— DATASET EXTRACT —
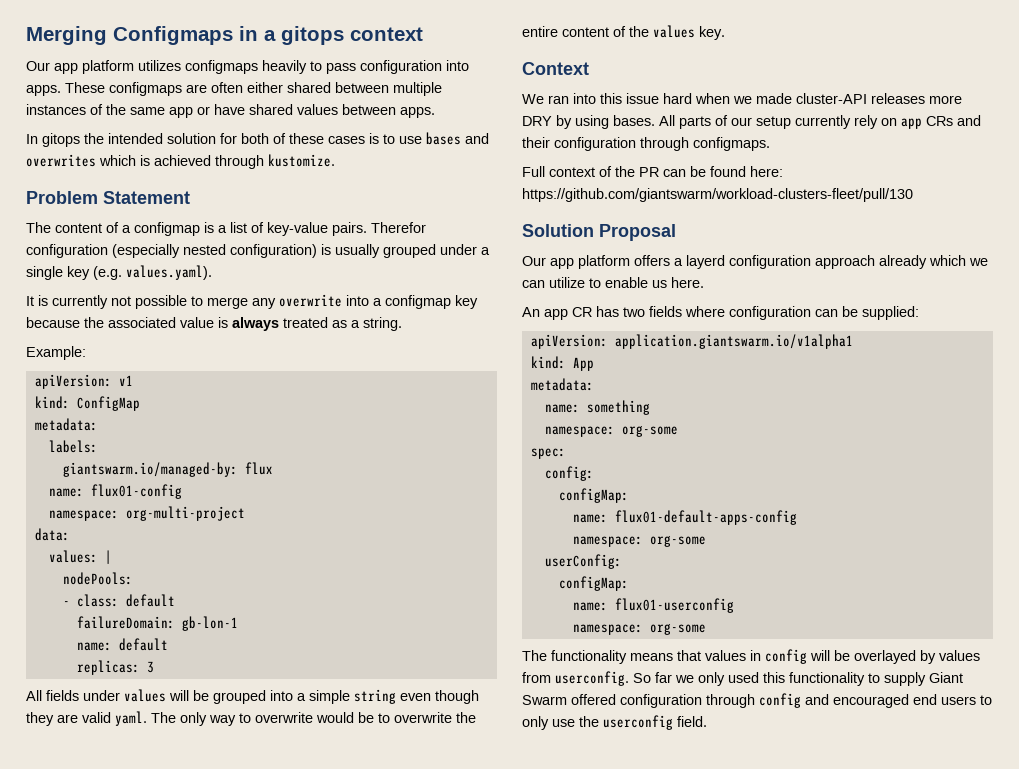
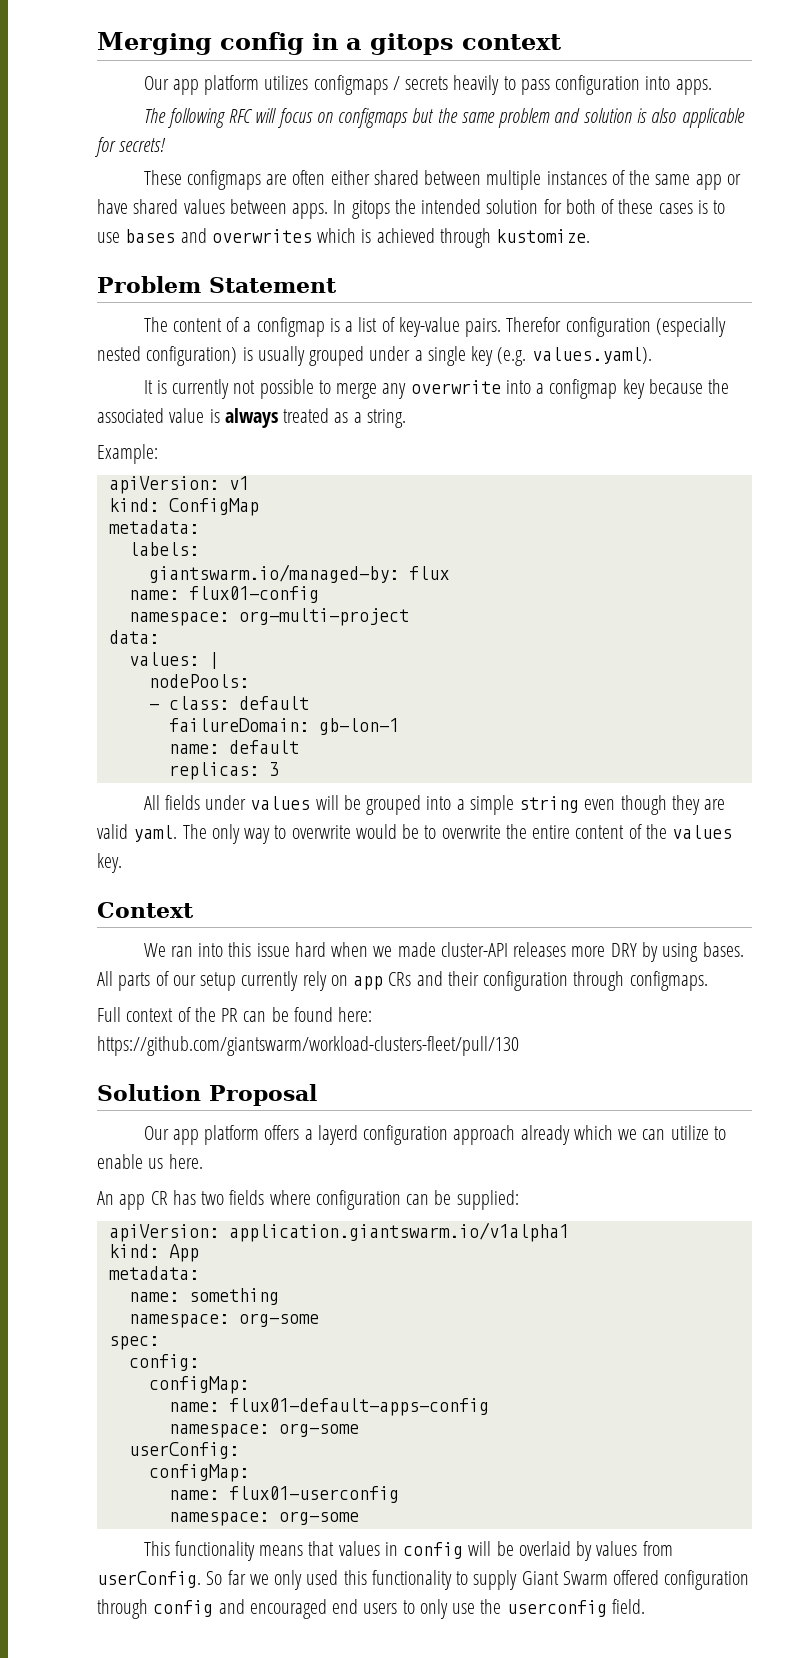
- Merging Configmaps in a gitops context
+ Merging config in a gitops context
- Our app platform utilizes configmaps heavily to pass configuration into apps. These configmaps are often either shared between multiple instances of the same app or have shared values between apps.
- In gitops the intended solution for both of these cases is to use bases and overwrites which is achieved through kustomize.
+ Our app platform utilizes configmaps / secrets heavily to pass configuration into apps.
+ The following RFC will focus on configmaps but the same problem and solution is also applicable for secrets!
+ These configmaps are often either shared between multiple instances of the same app or have shared values between apps. In gitops the intended solution for both of these cases is to use bases and overwrites which is achieved through kustomize.
- The functionality means that values in config will be overlayed by values from userconfig.
+ This functionality means that values in config will be overlaid by values from userConfig.

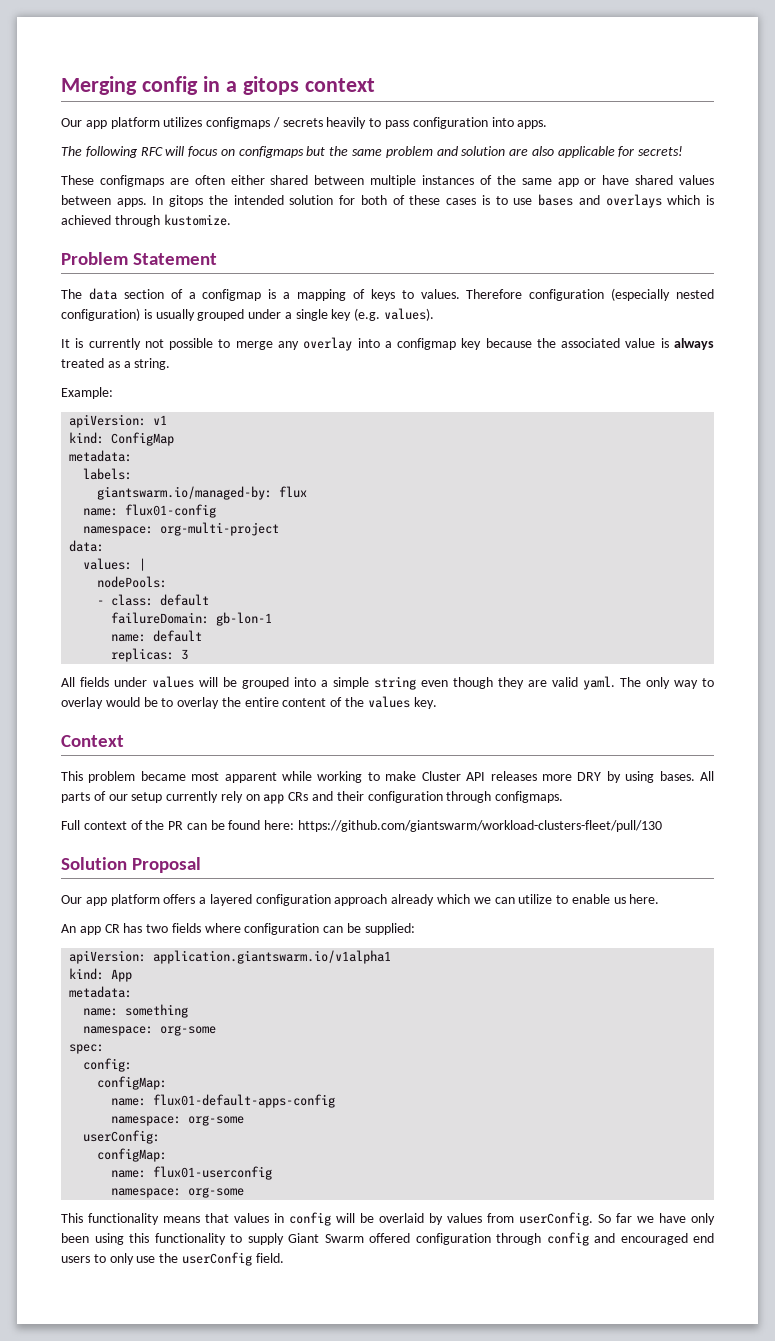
- The following RFC will focus on configmaps but the same problem and solution is also applicable for secrets!
+ The following RFC will focus on configmaps but the same problem and solution are also applicable for secrets!
- In gitops the intended solution for both of these cases is to use bases and overwrites which is achieved through kustomize.
+ In gitops the intended solution for both of these cases is to use bases and overlays which is achieved through kustomize.
- The content of a configmap is a list of key-value pairs. Therefor configuration (especially nested configuration) is usually grouped under a single key (e.g. values.yaml).
+ The data section of a configmap is a mapping of keys to values. Therefore configuration (especially nested configuration) is usually grouped under a single key (e.g. values).
- It is currently not possible to merge any overwrite into a configmap key because the associated value is always treated as a string.
+ It is currently not possible to merge any overlay into a configmap key because the associated value is always treated as a string.
- The only way to overwrite would be to overwrite the entire content of the values key.
+ The only way to overlay would be to overlay the entire content of the values key.
- We ran into this issue hard when we made cluster-API releases more DRY by using bases.
+ This problem became most apparent while working to make Cluster API releases more DRY by using bases.
- Our app platform offers a layerd configuration approach already which we can utilize to enable us here.
+ Our app platform offers a layered configuration approach already which we can utilize to enable us here.
- So far we only used this functionality to supply Giant Swarm offered configuration through config and encouraged end users to only use the userconfig field.
+ So far we have only been using this functionality to supply Giant Swarm offered configuration through config and encouraged end users to only use the userConfig field.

— WHAT THIS TASK INVOLVES —
The lines holding the word "that" are the answer. Pull them out of the records and copy them.

— RESPONSE TO THIS EXERCISE —
- The functionality means that values in config will be overlayed by values from userconfig.
+ This functionality means that values in config will be overlaid by values from userConfig.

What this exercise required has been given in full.